MATERIAL FOR THIS TASK:

+===+

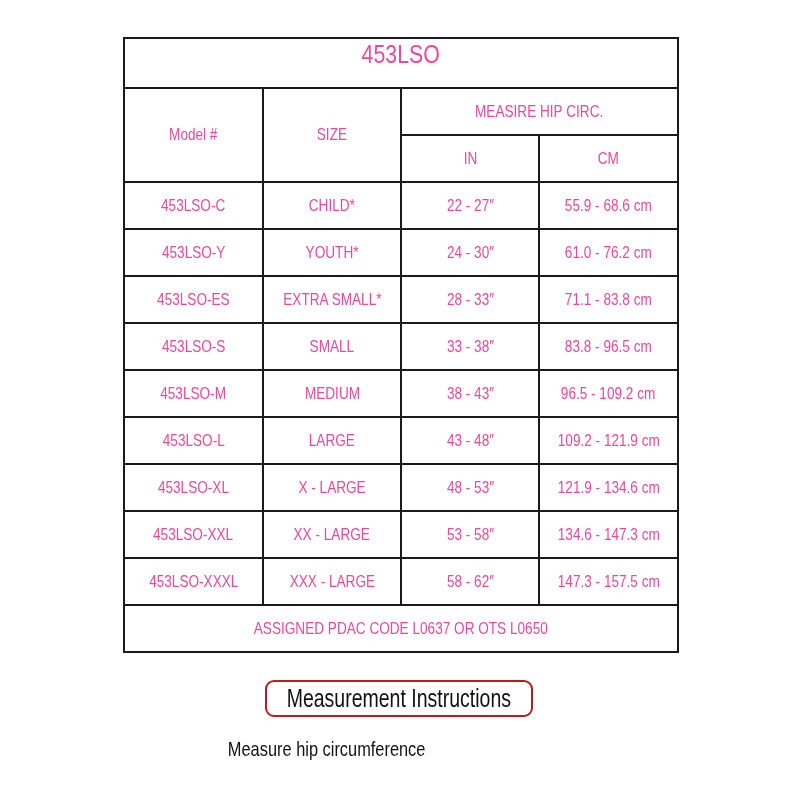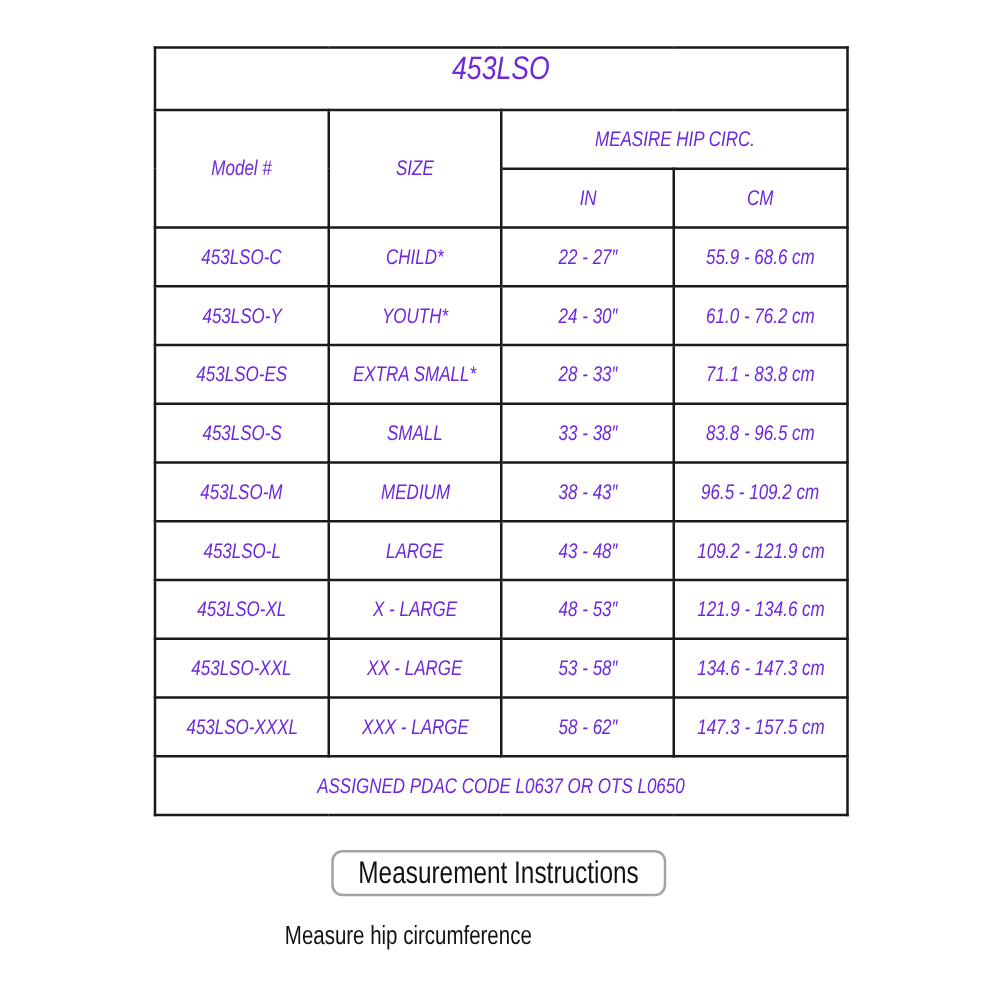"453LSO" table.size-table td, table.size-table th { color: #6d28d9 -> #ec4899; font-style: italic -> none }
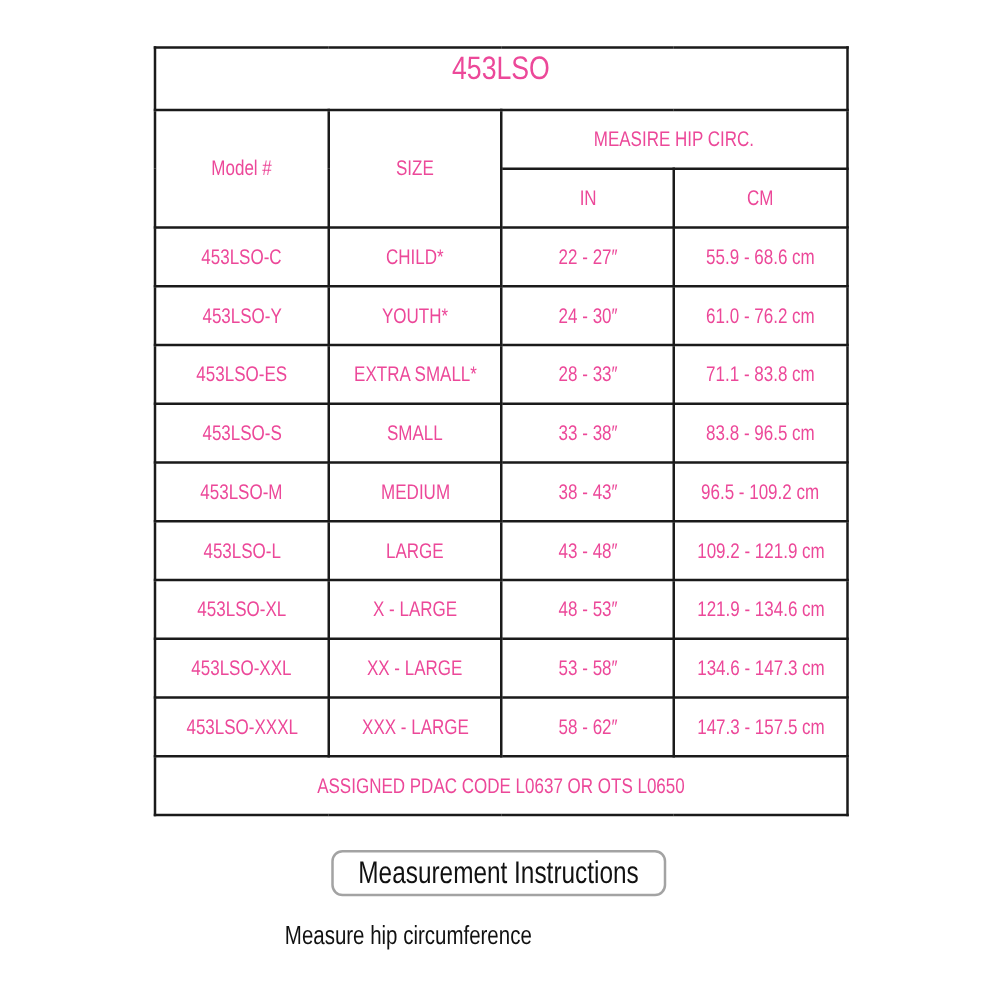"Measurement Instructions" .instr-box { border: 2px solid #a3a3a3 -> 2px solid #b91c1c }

+===+

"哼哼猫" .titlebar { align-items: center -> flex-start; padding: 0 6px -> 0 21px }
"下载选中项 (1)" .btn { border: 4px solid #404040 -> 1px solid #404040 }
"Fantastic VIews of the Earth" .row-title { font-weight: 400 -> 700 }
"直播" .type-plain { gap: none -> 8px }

+===+

EXERCISE:
Only the lines above starting with the line with "table.size-table td, table.size-table" and going on through the line with "border: 2px solid" belong in the answer; repeat them exactly, minus any picture.

TASK SOLUTION:
"453LSO" table.size-table td, table.size-table th { color: #6d28d9 -> #ec4899; font-style: italic -> none }
"Measurement Instructions" .instr-box { border: 2px solid #a3a3a3 -> 2px solid #b91c1c }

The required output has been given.